The problem => All of the records should be reproduced word for word, but no images may appear in the copy.

::: Information shown :::

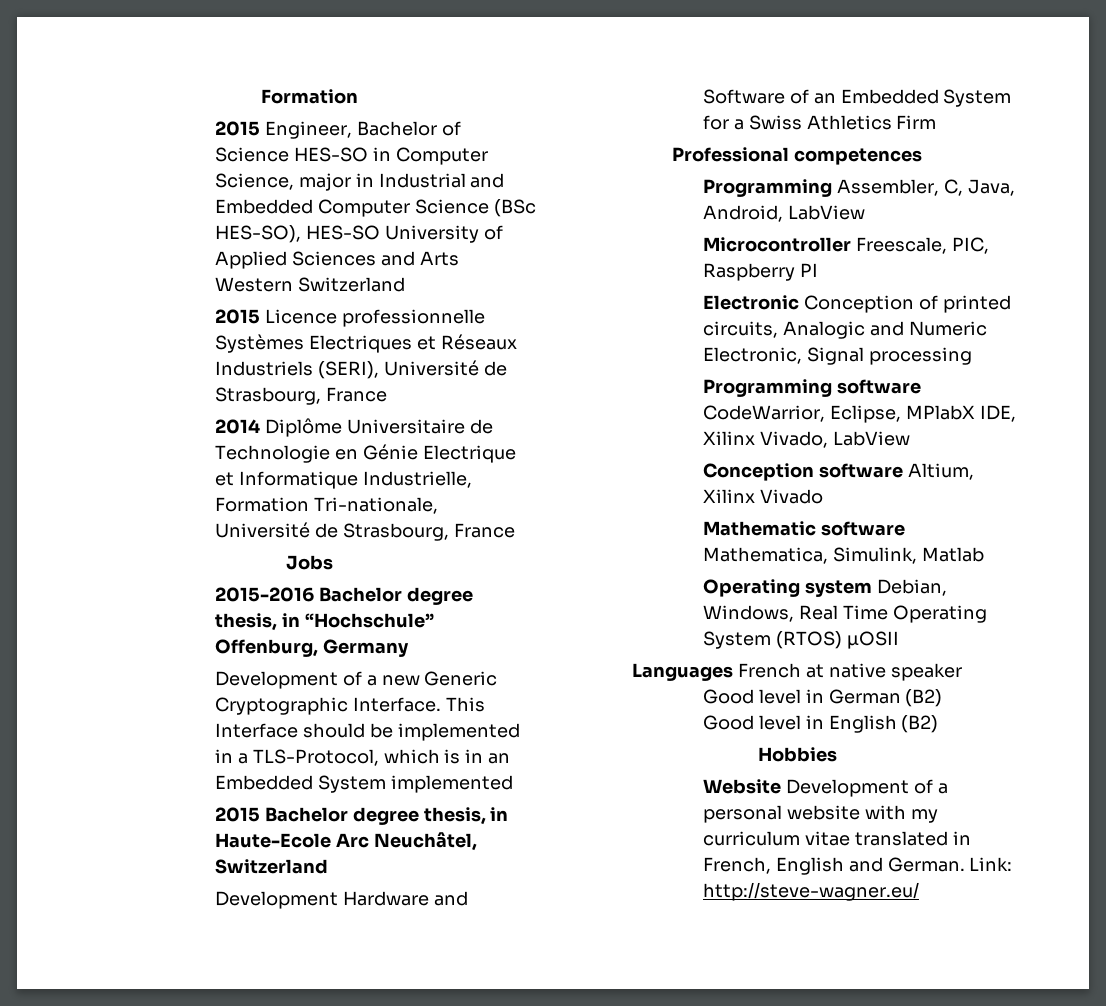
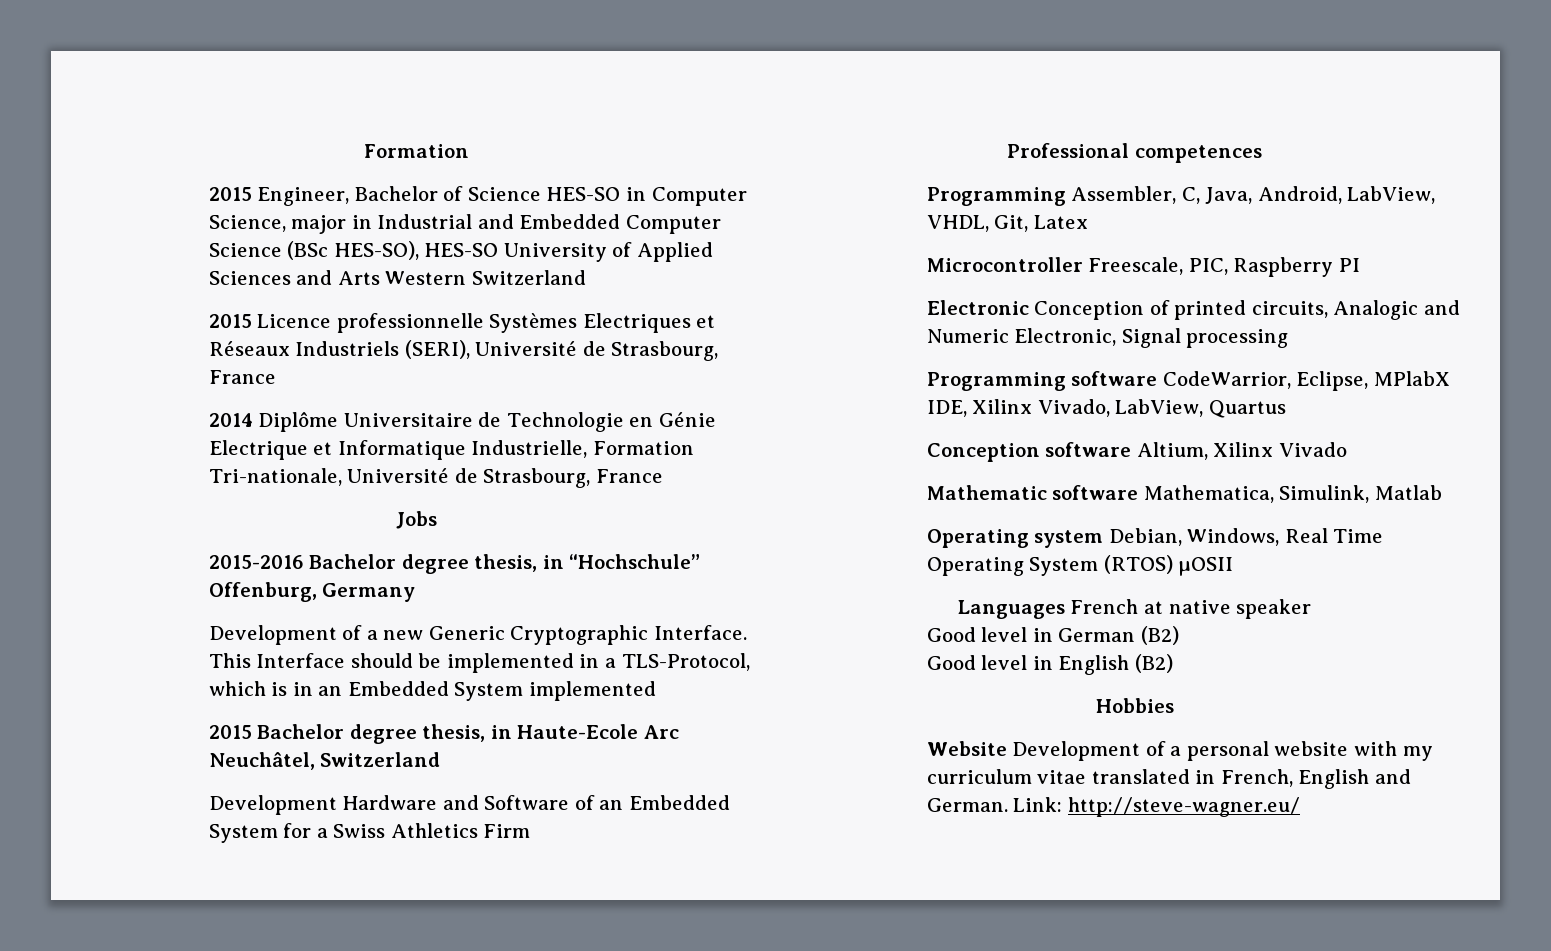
- Programming Assembler, C, Java, Android, LabView
+ Programming Assembler, C, Java, Android, LabView, VHDL, Git, Latex
- Programming software CodeWarrior, Eclipse, MPlabX IDE, Xilinx Vivado, LabView
+ Programming software CodeWarrior, Eclipse, MPlabX IDE, Xilinx Vivado, LabView, Quartus

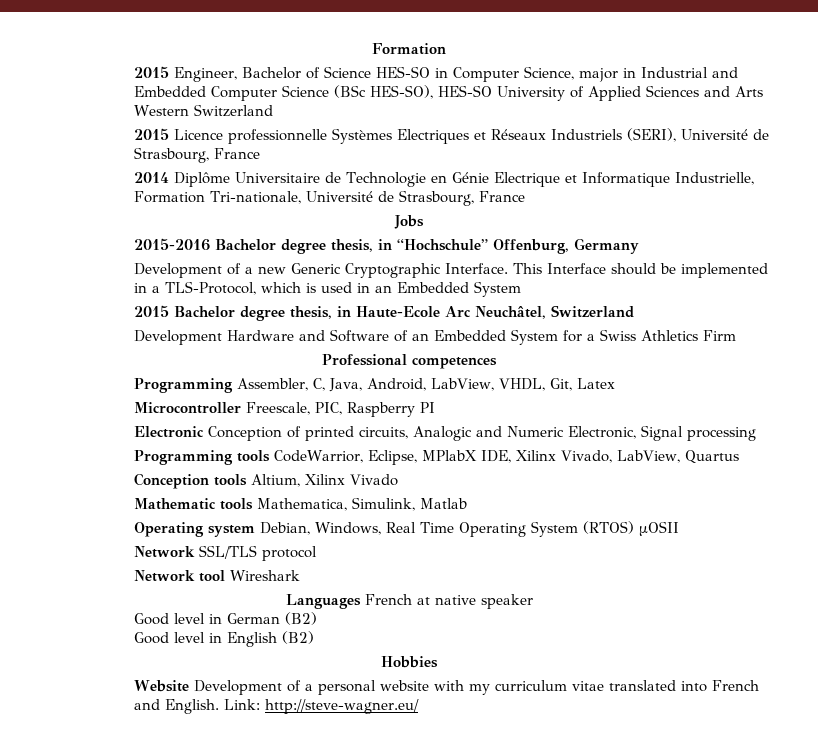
- This Interface should be implemented in a TLS-Protocol, which is in an Embedded System implemented
+ This Interface should be implemented in a TLS-Protocol, which is used in an Embedded System
- Programming software CodeWarrior, Eclipse, MPlabX IDE, Xilinx Vivado, LabView, Quartus
+ Programming tools CodeWarrior, Eclipse, MPlabX IDE, Xilinx Vivado, LabView, Quartus
- Conception software Altium, Xilinx Vivado
+ Conception tools Altium, Xilinx Vivado
- Mathematic software Mathematica, Simulink, Matlab
+ Mathematic tools Mathematica, Simulink, Matlab
+ Network SSL/TLS protocol
+ Network tool Wireshark
- Website Development of a personal website with my curriculum vitae translated in French, English and German.
+ Website Development of a personal website with my curriculum vitae translated into French and English.

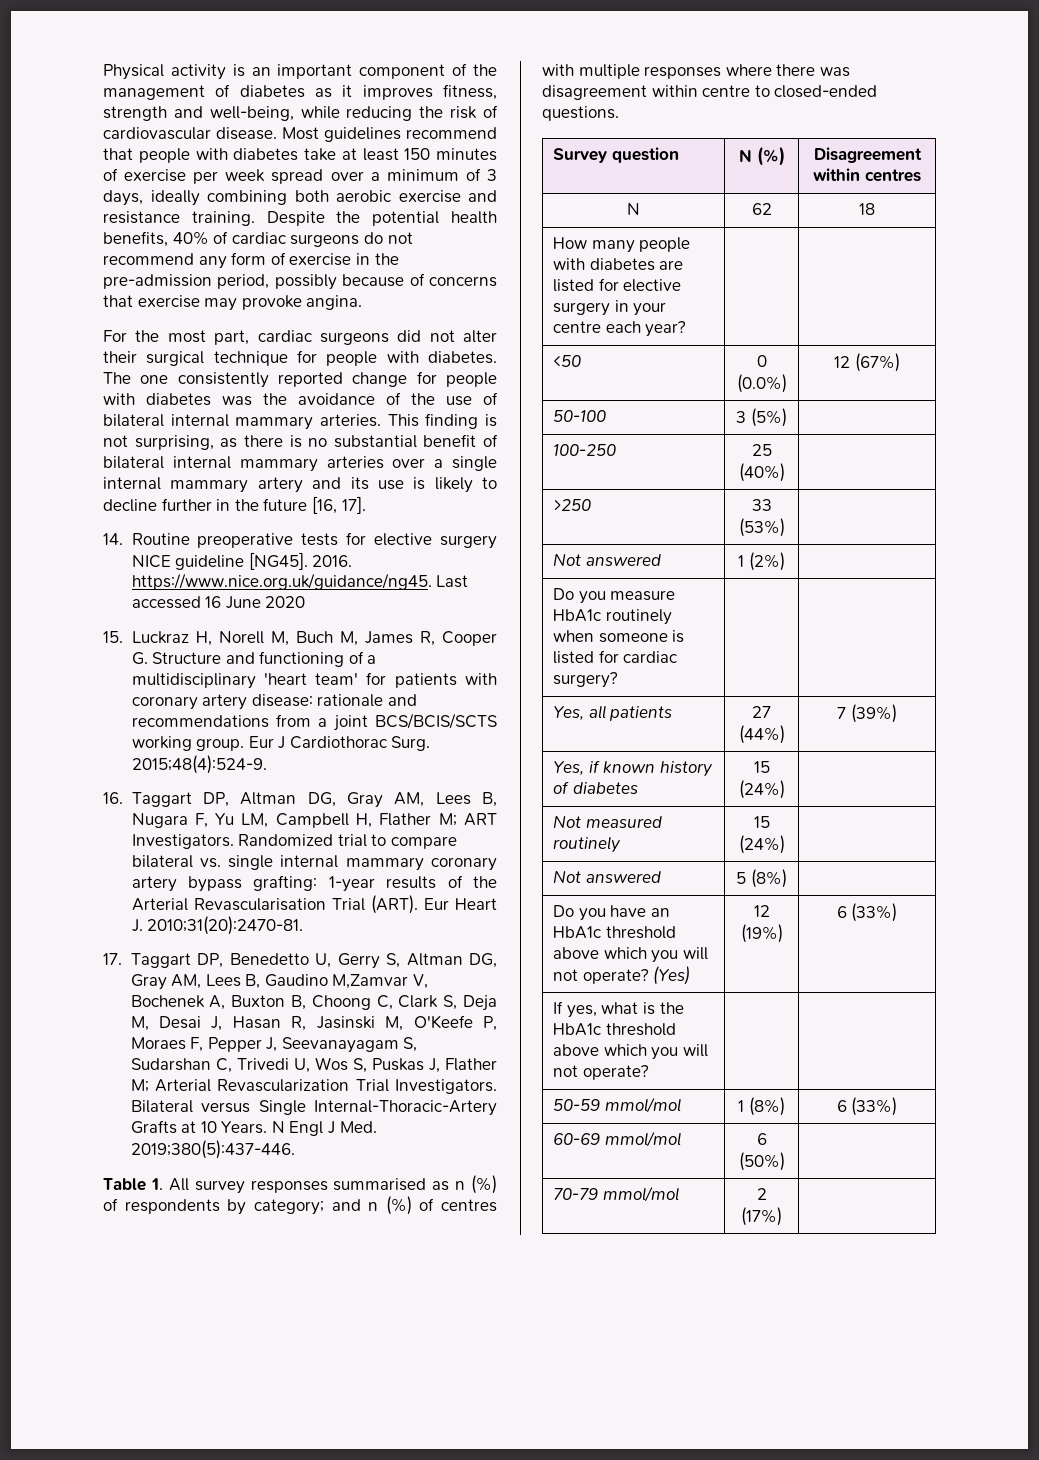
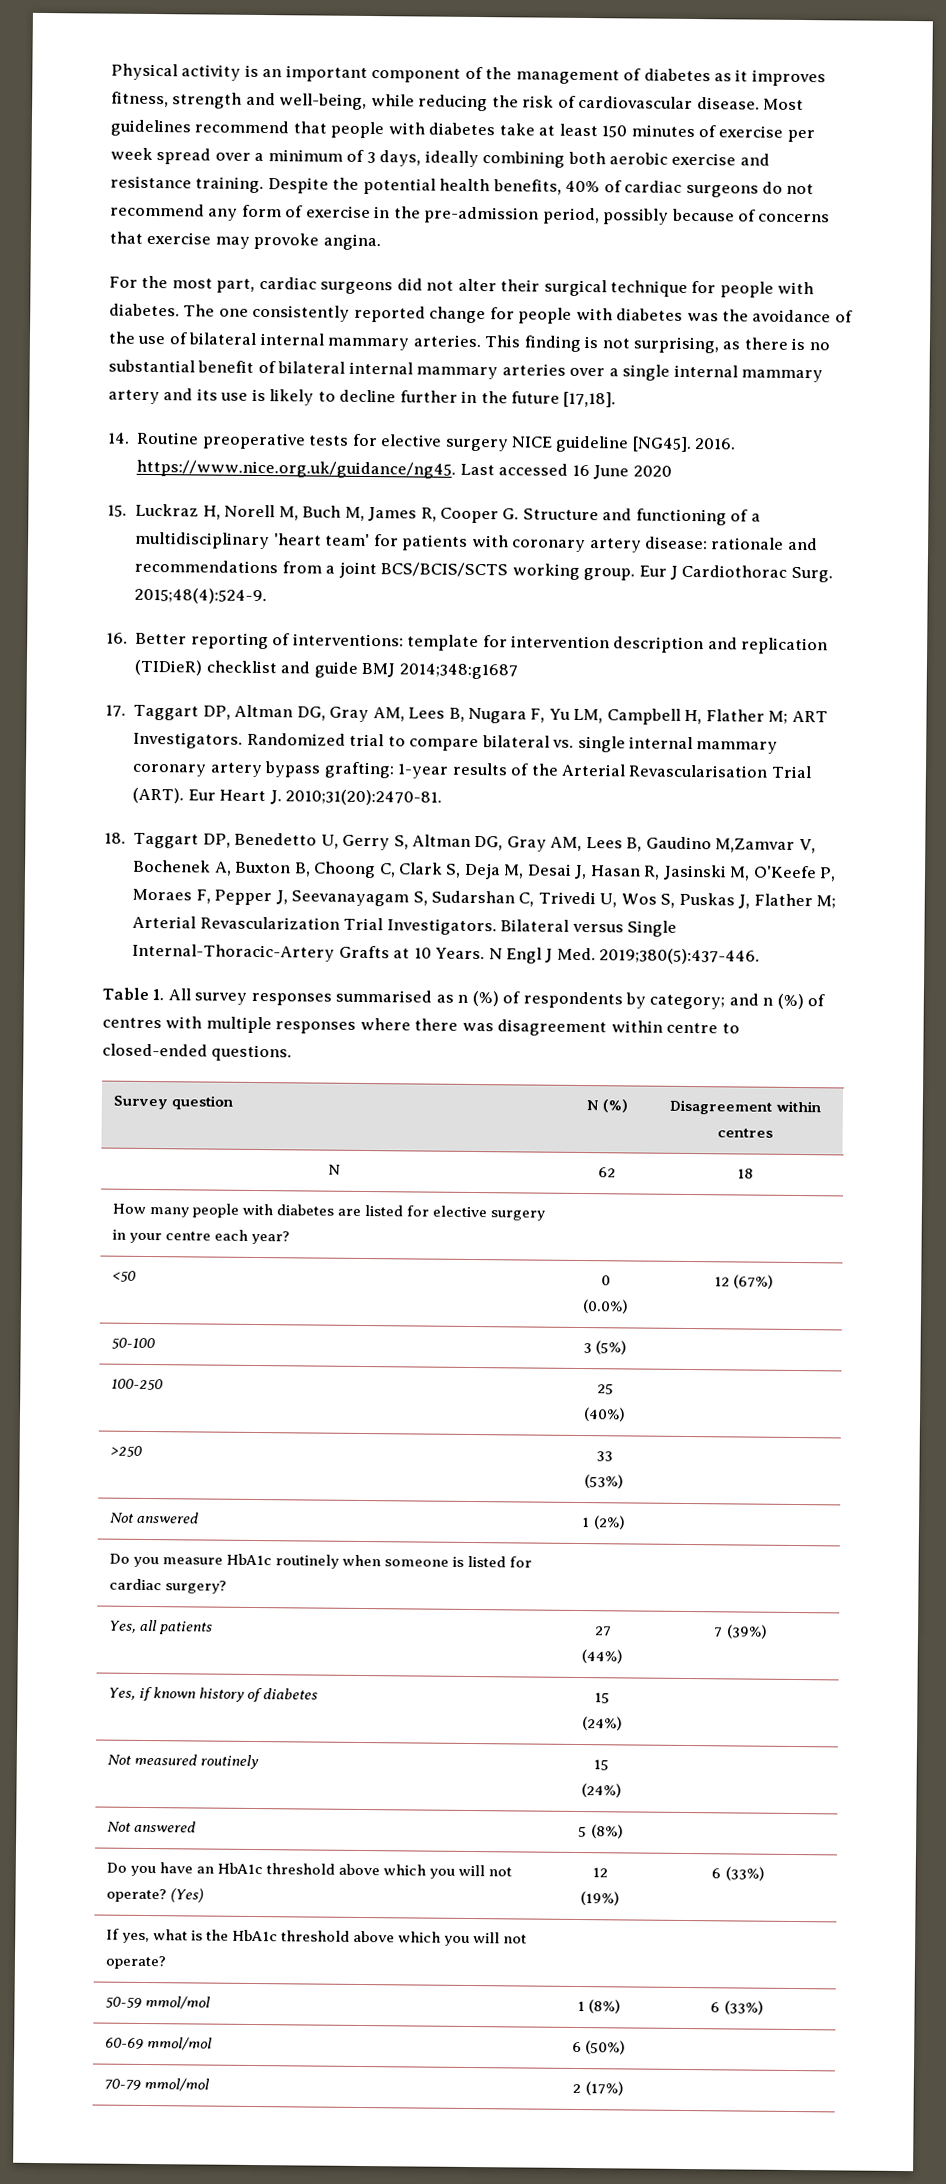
- This finding is not surprising, as there is no substantial benefit of bilateral internal mammary arteries over a single internal mammary artery and its use is likely to decline further in the future [16, 17].
+ This finding is not surprising, as there is no substantial benefit of bilateral internal mammary arteries over a single internal mammary artery and its use is likely to decline further in the future [17,18].
- 16. Taggart DP, Altman DG, Gray AM, Lees B, Nugara F, Yu LM, Campbell H, Flather M; ART Investigators.
+ 16. Better reporting of interventions: template for intervention description and replication (TIDieR) checklist and guide BMJ 2014;348:g1687
+ 17. Taggart DP, Altman DG, Gray AM, Lees B, Nugara F, Yu LM, Campbell H, Flather M; ART Investigators.
- 17. Taggart DP, Benedetto U, Gerry S, Altman DG, Gray AM, Lees B, Gaudino M,Zamvar V, Bochenek A, Buxton B, Choong C, Clark S, Deja M, Desai J, Hasan R, Jasinski M, O'Keefe P, Moraes F, Pepper J, Seevanayagam S, Sudarshan C, Trivedi U, Wos S, Puskas J, Flather M; Arterial Revascularization Trial Investigators.
+ 18. Taggart DP, Benedetto U, Gerry S, Altman DG, Gray AM, Lees B, Gaudino M,Zamvar V, Bochenek A, Buxton B, Choong C, Clark S, Deja M, Desai J, Hasan R, Jasinski M, O'Keefe P, Moraes F, Pepper J, Seevanayagam S, Sudarshan C, Trivedi U, Wos S, Puskas J, Flather M; Arterial Revascularization Trial Investigators.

:::

Task solution =>
- Programming Assembler, C, Java, Android, LabView
+ Programming Assembler, C, Java, Android, LabView, VHDL, Git, Latex
- Programming software CodeWarrior, Eclipse, MPlabX IDE, Xilinx Vivado, LabView
+ Programming software CodeWarrior, Eclipse, MPlabX IDE, Xilinx Vivado, LabView, Quartus

- This Interface should be implemented in a TLS-Protocol, which is in an Embedded System implemented
+ This Interface should be implemented in a TLS-Protocol, which is used in an Embedded System
- Programming software CodeWarrior, Eclipse, MPlabX IDE, Xilinx Vivado, LabView, Quartus
+ Programming tools CodeWarrior, Eclipse, MPlabX IDE, Xilinx Vivado, LabView, Quartus
- Conception software Altium, Xilinx Vivado
+ Conception tools Altium, Xilinx Vivado
- Mathematic software Mathematica, Simulink, Matlab
+ Mathematic tools Mathematica, Simulink, Matlab
+ Network SSL/TLS protocol
+ Network tool Wireshark
- Website Development of a personal website with my curriculum vitae translated in French, English and German.
+ Website Development of a personal website with my curriculum vitae translated into French and English.

- This finding is not surprising, as there is no substantial benefit of bilateral internal mammary arteries over a single internal mammary artery and its use is likely to decline further in the future [16, 17].
+ This finding is not surprising, as there is no substantial benefit of bilateral internal mammary arteries over a single internal mammary artery and its use is likely to decline further in the future [17,18].
- 16. Taggart DP, Altman DG, Gray AM, Lees B, Nugara F, Yu LM, Campbell H, Flather M; ART Investigators.
+ 16. Better reporting of interventions: template for intervention description and replication (TIDieR) checklist and guide BMJ 2014;348:g1687
+ 17. Taggart DP, Altman DG, Gray AM, Lees B, Nugara F, Yu LM, Campbell H, Flather M; ART Investigators.
- 17. Taggart DP, Benedetto U, Gerry S, Altman DG, Gray AM, Lees B, Gaudino M,Zamvar V, Bochenek A, Buxton B, Choong C, Clark S, Deja M, Desai J, Hasan R, Jasinski M, O'Keefe P, Moraes F, Pepper J, Seevanayagam S, Sudarshan C, Trivedi U, Wos S, Puskas J, Flather M; Arterial Revascularization Trial Investigators.
+ 18. Taggart DP, Benedetto U, Gerry S, Altman DG, Gray AM, Lees B, Gaudino M,Zamvar V, Bochenek A, Buxton B, Choong C, Clark S, Deja M, Desai J, Hasan R, Jasinski M, O'Keefe P, Moraes F, Pepper J, Seevanayagam S, Sudarshan C, Trivedi U, Wos S, Puskas J, Flather M; Arterial Revascularization Trial Investigators.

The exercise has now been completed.